» WORK REQUIRED: Your reply should hold only the lines from the records below where "display" occurs.

» LISTED ENTRIES:
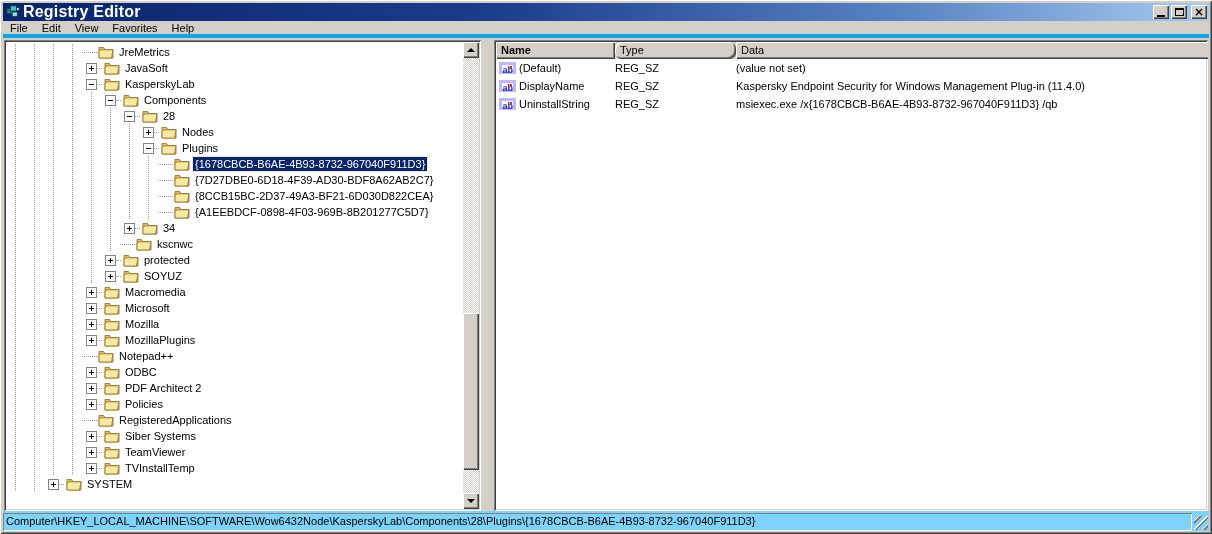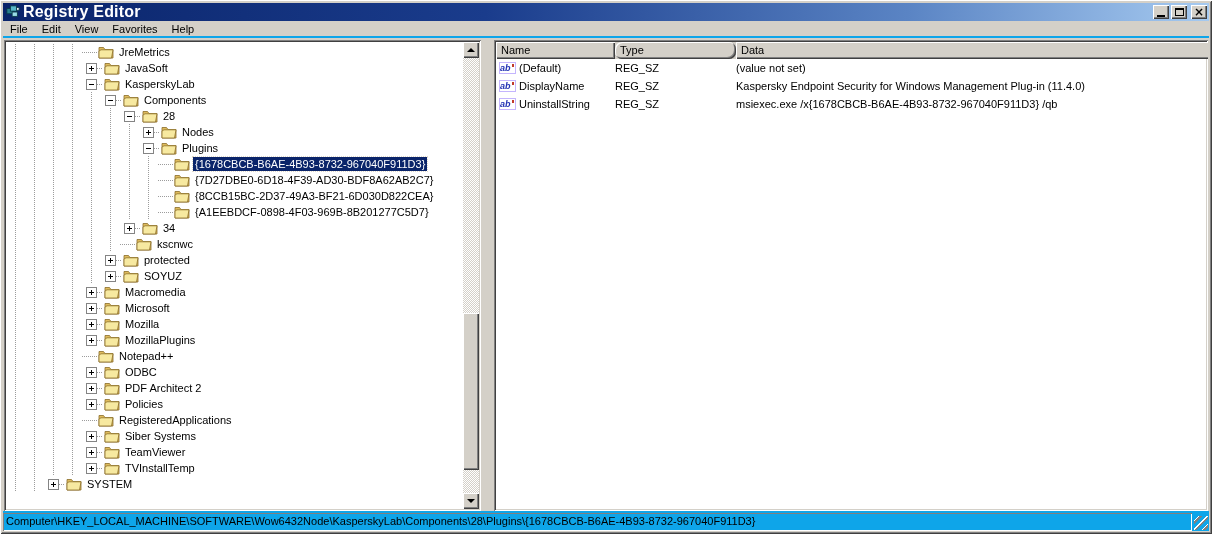--- a/index.html
+++ b/index.html
@@ -21,7 +21,7 @@
   .glyph-max{width:9px;height:8px;border:1px solid #000;border-top-width:2px;}
   .glyph-close{font-size:12px;font-weight:bold;line-height:1;}
   
-  .menubar{position:absolute;left:3px;top:21px;right:3px;height:17px;display:flex;align-items:center;background:#d4d0c8;border-bottom:2px solid #0ea5e9;}
+  .menubar{position:absolute;left:3px;top:21px;right:3px;height:17px;display:flex;align-items:center;background:#d4d0c8;border-bottom:4px solid #0ea5e9;}
   .menu-item{padding:2px 7px;cursor:default;}
   
   .main{position:absolute;left:3px;right:3px;top:38px;bottom:23px;background:#d4d0c8;}

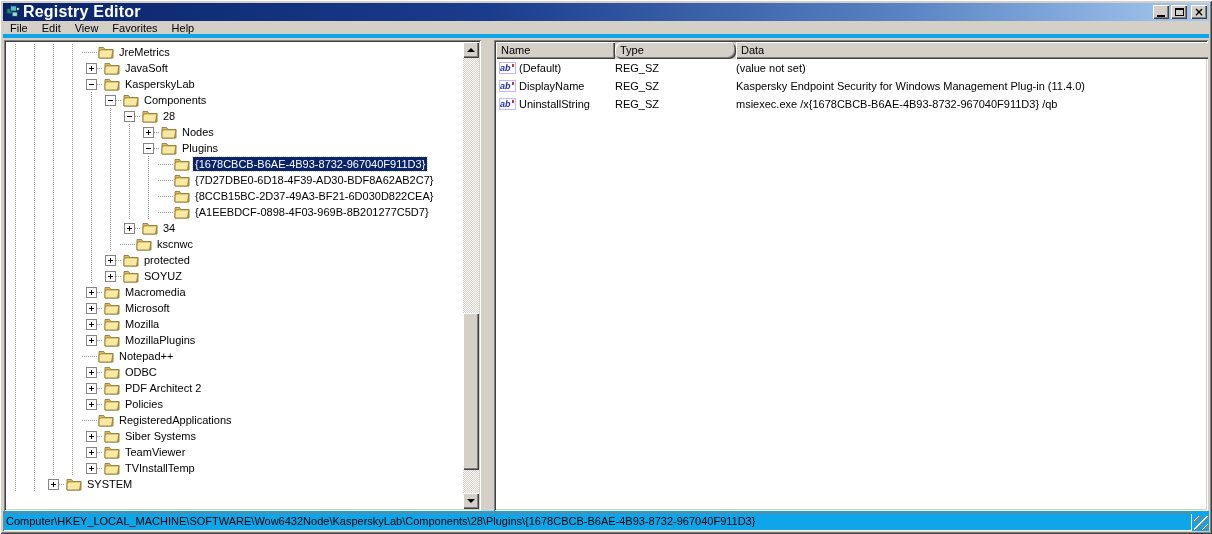--- a/index.html
+++ b/index.html
@@ -518,7 +518,7 @@
 
     <div class="pane list-pane">
       <div class="lv-header" id="lv-header">
-          <div class="hcell" style="width: 119px;">Name</div>
+          <div class="hcell" style="width: 119px; font-weight: bold;">Name</div>
           <div class="hcell" style="width: 121px; border-radius: 7px;">Type</div>
           <div class="hcell" style="width: 503px;">Data</div>
           <div class="hcell hfill"></div>

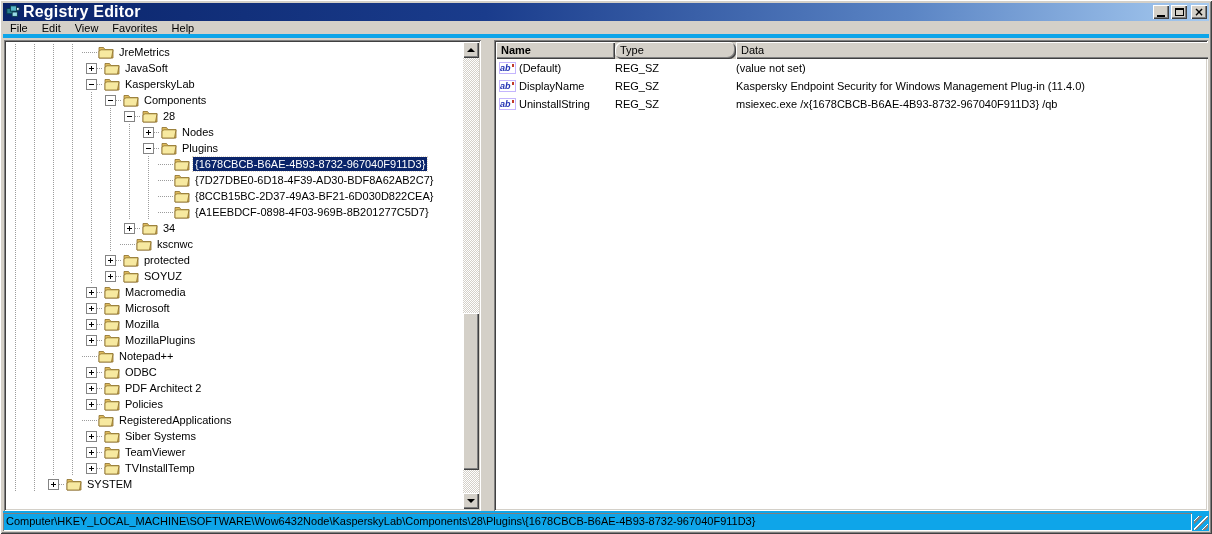--- a/index.html
+++ b/index.html
@@ -67,8 +67,8 @@
   .lv-body{position:absolute;left:2px;top:19px;right:2px;bottom:2px;overflow:hidden;}
   .lrow{display:grid;grid-template-columns:119px 121px 1fr;height:18px;align-items:center;white-space:nowrap;cursor:default;}
   .lname{display:flex;align-items:center;gap:3px;padding-left:3px;overflow:hidden;}
-  .ab-icon{width:17px;height:12px;flex:none;border:1px solid #c4b5fd;background:#fff;position:relative;
-    color:#2333b4;font-weight:bold;font-size:9px;line-height:10px;text-align:left;font-family:"Liberation Sans",sans-serif;font-style:italic;}
+  .ab-icon{width:17px;height:12px;flex:none;border:3px solid #c4b5fd;background:#fff;position:relative;
+    color:#2333b4;font-weight:bold;font-size:9px;line-height:10px;text-align:right;font-family:"Liberation Sans",sans-serif;}
   .ab-icon::after{content:"";position:absolute;right:1px;top:1px;width:2px;height:3px;background:#c03a2b;}
   .ltype,.ldata{overflow:hidden;}
   

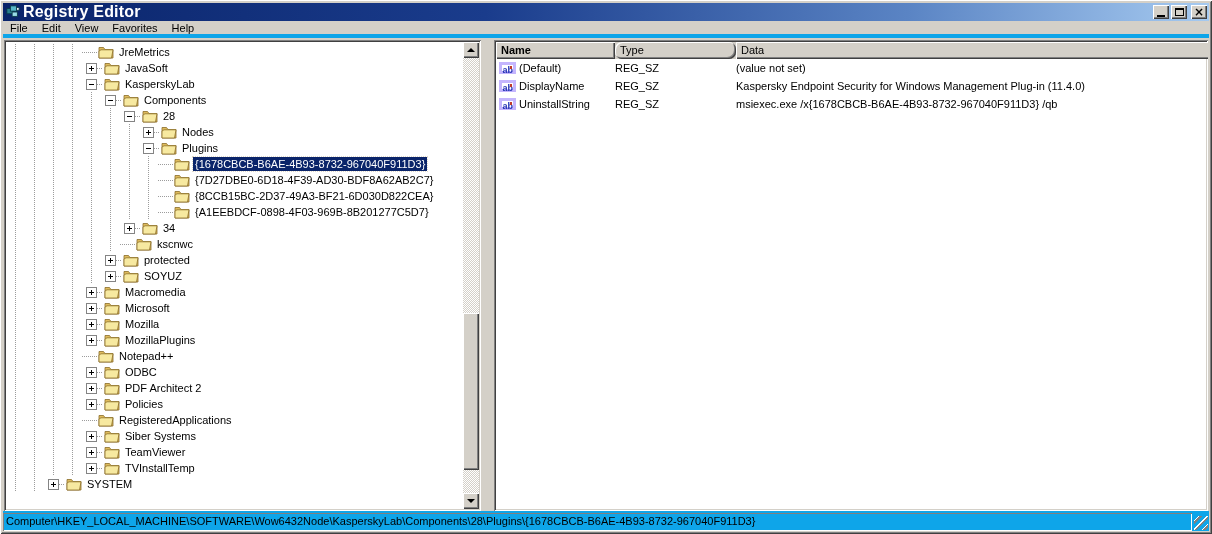--- a/index.html
+++ b/index.html
@@ -72,7 +72,7 @@
   .ab-icon::after{content:"";position:absolute;right:1px;top:1px;width:2px;height:3px;background:#c03a2b;}
   .ltype,.ldata{overflow:hidden;}
   
-  .statusbar{position:absolute;left:3px;right:3px;bottom:3px;height:20px;background:#0ea5e9;padding-top:2px;}
+  .statusbar{position:absolute;left:3px;right:3px;bottom:3px;height:20px;background:#7dd3fc;padding-top:2px;}
   .status-panel{position:absolute;left:0;top:2px;right:17px;bottom:0;
     box-shadow:inset 1px 1px 0 #808080,inset -1px -1px 0 #ffffff;
     padding:2px 3px;white-space:nowrap;overflow:hidden;}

» RESPONSE AREA:
-  .menubar{position:absolute;left:3px;top:21px;right:3px;height:17px;display:flex;align-items:center;background:#d4d0c8;border-bottom:2px solid #0ea5e9;}
+  .menubar{position:absolute;left:3px;top:21px;right:3px;height:17px;display:flex;align-items:center;background:#d4d0c8;border-bottom:4px solid #0ea5e9;}
   .lrow{display:grid;grid-template-columns:119px 121px 1fr;height:18px;align-items:center;white-space:nowrap;cursor:default;}
   .lname{display:flex;align-items:center;gap:3px;padding-left:3px;overflow:hidden;}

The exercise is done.